— Provided entries —
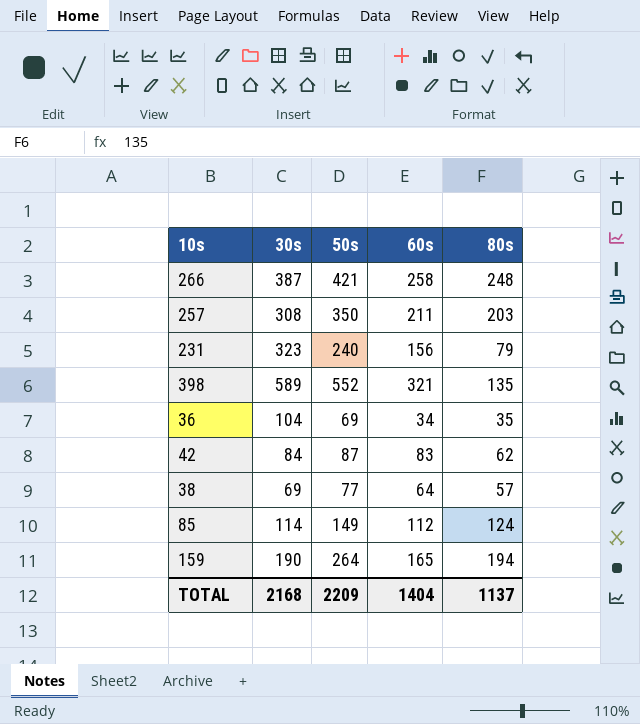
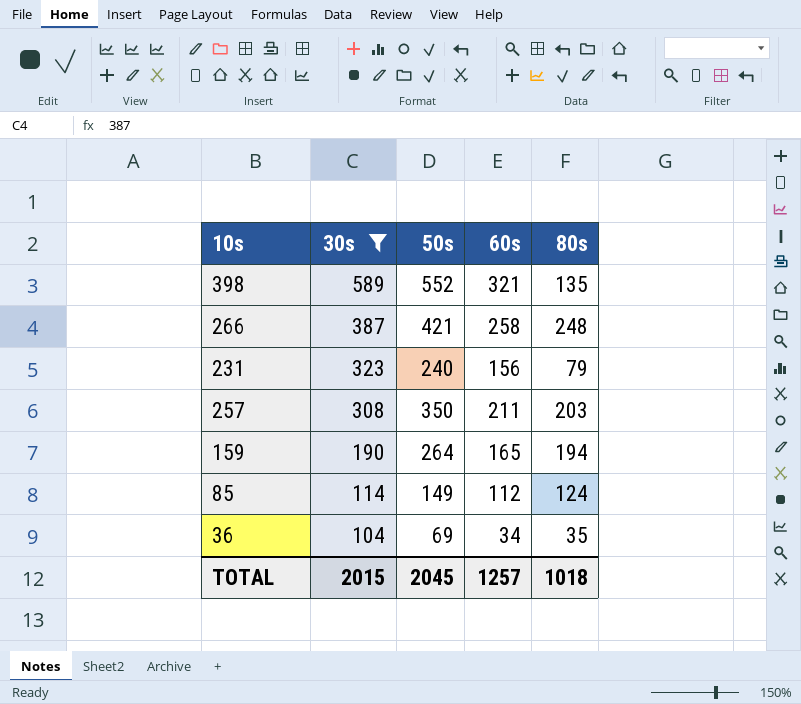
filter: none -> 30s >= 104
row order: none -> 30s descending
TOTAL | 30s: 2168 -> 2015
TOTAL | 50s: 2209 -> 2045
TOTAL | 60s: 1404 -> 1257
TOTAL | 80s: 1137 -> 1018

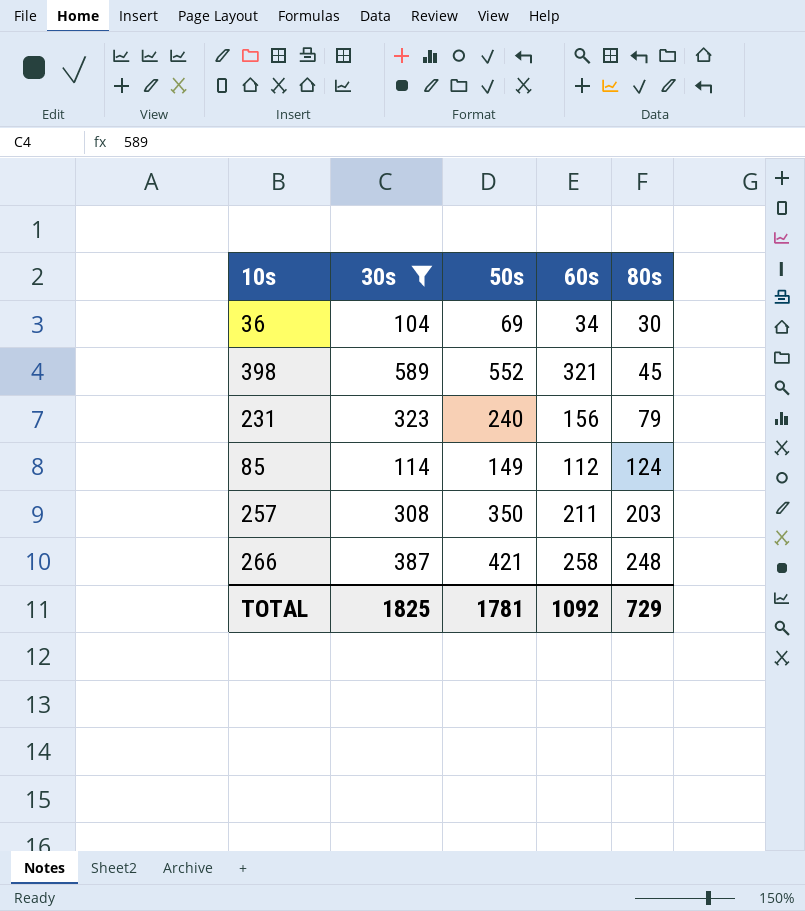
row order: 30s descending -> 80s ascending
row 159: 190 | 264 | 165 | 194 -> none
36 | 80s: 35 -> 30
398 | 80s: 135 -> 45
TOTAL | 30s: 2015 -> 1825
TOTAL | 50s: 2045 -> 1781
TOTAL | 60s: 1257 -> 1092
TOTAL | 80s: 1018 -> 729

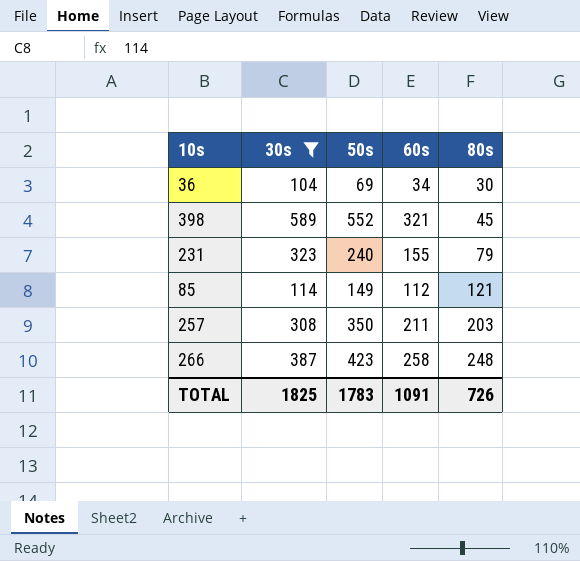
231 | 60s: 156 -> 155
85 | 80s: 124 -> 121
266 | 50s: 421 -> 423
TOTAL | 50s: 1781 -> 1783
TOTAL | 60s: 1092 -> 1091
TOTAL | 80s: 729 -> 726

...

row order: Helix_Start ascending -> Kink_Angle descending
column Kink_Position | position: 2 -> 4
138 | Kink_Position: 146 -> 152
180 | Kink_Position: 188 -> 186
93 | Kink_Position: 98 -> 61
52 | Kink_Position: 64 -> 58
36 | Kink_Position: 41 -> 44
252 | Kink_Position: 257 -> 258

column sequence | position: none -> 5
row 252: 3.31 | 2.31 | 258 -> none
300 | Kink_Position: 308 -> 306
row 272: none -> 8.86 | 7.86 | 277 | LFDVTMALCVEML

---

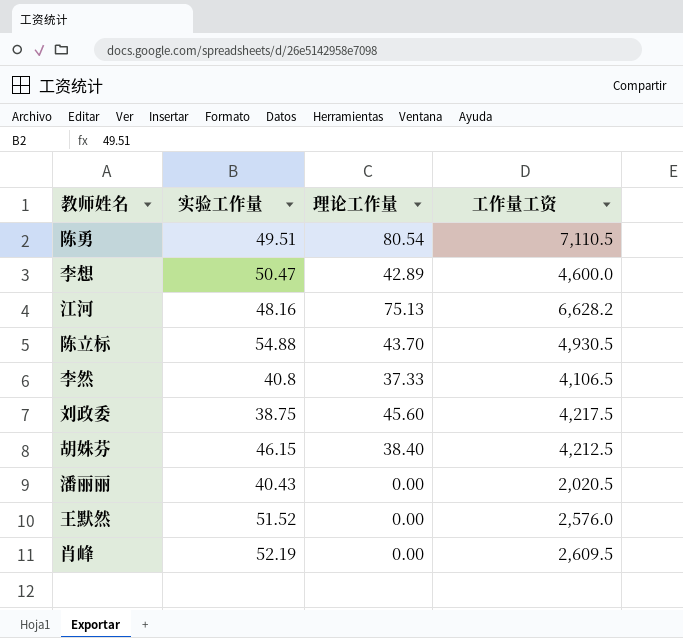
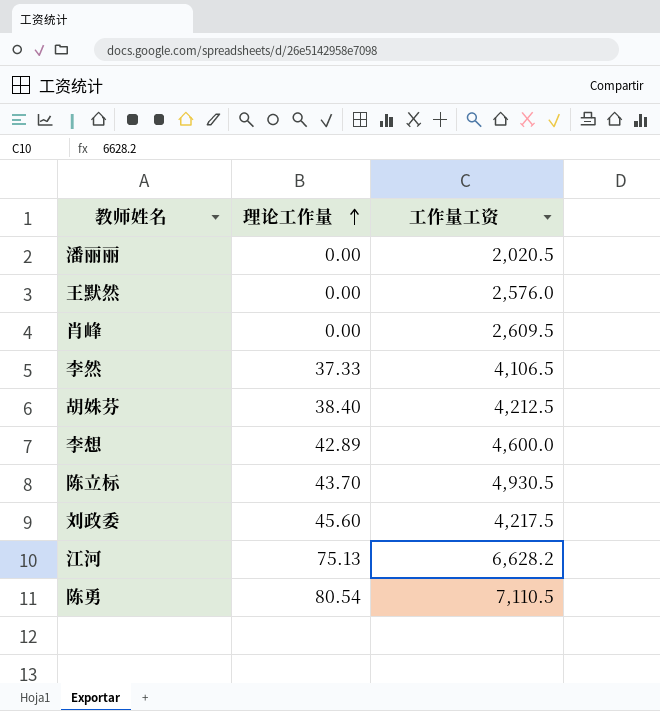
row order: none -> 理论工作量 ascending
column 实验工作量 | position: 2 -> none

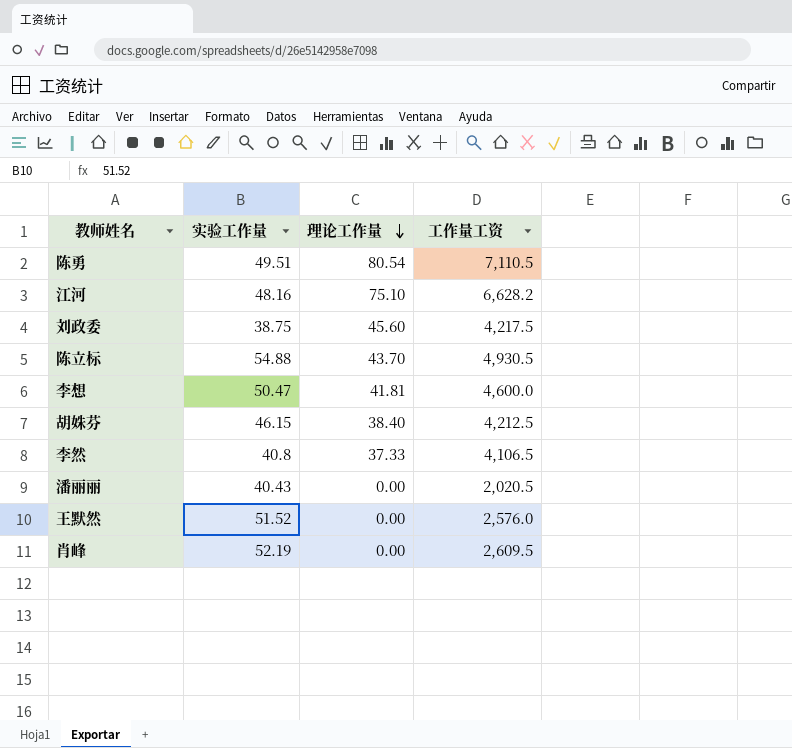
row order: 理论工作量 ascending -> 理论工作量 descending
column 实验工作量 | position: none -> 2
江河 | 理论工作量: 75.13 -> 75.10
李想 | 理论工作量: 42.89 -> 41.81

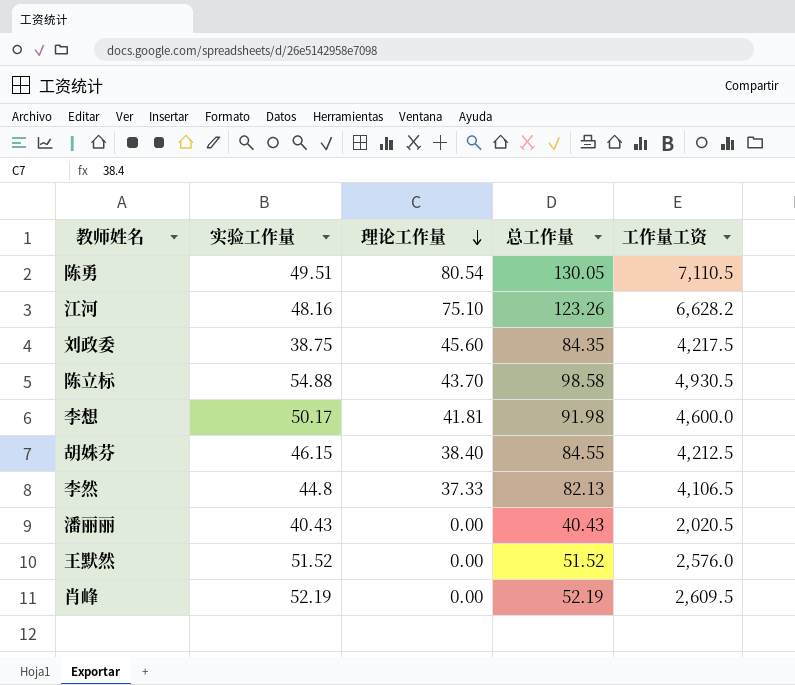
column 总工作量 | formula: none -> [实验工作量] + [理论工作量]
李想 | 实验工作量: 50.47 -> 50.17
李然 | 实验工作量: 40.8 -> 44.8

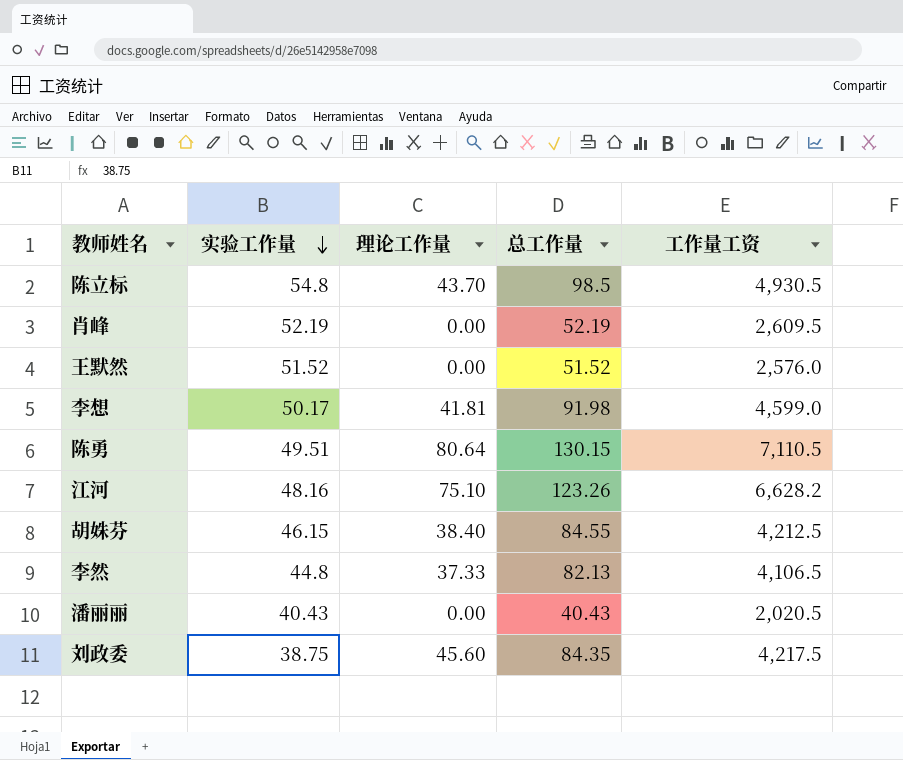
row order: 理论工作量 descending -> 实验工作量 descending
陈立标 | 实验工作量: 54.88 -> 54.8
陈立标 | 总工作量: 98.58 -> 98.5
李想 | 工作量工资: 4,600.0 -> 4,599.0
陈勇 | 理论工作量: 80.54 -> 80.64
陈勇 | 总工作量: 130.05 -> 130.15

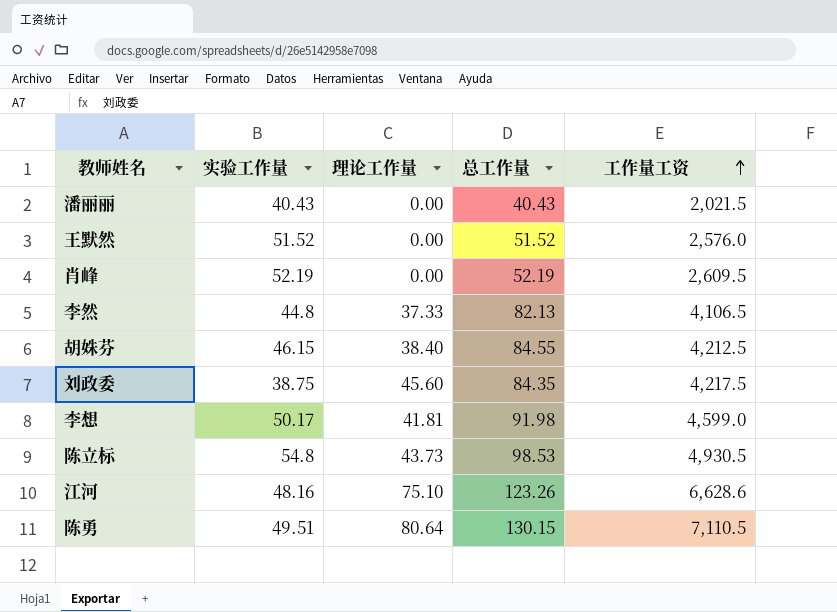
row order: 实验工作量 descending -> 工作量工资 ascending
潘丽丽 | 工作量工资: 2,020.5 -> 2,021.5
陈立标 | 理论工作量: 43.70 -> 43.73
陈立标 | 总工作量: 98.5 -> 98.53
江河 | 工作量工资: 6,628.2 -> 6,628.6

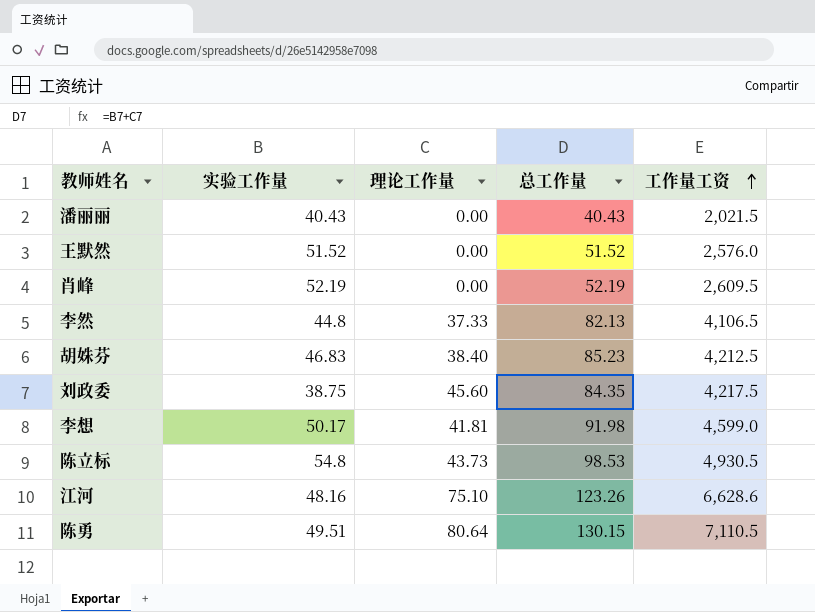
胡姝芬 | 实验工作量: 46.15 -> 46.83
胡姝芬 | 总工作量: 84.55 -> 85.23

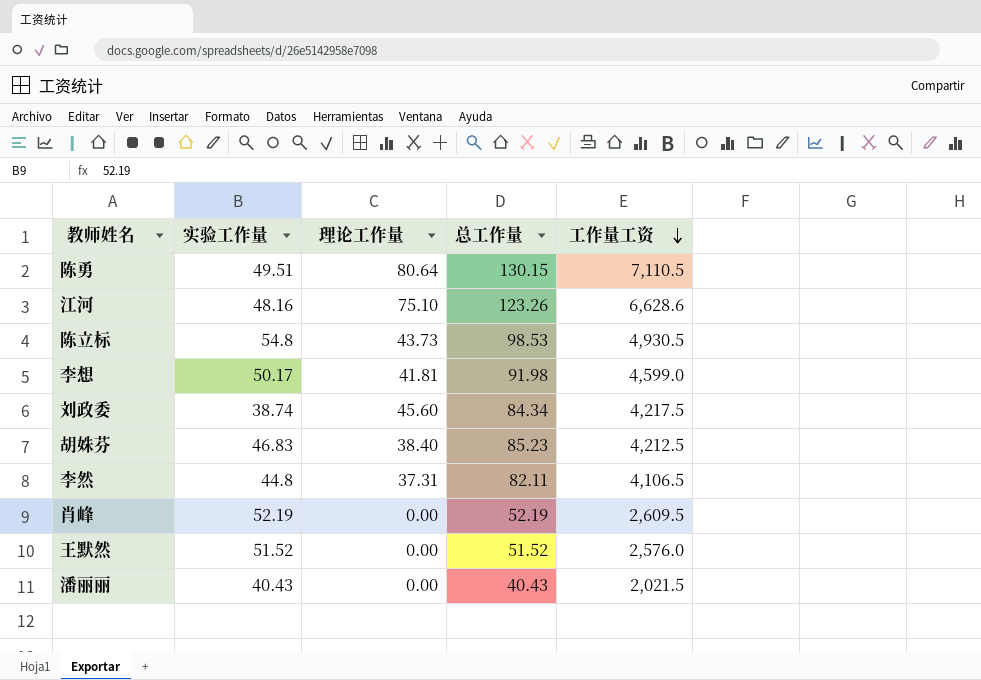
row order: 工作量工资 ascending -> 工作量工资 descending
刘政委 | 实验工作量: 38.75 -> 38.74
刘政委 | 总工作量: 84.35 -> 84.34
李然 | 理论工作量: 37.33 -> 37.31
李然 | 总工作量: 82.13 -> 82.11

— Work request —
If a line of the listing contains the word "工作量工资", count it, then state only the total.

— Task response —
5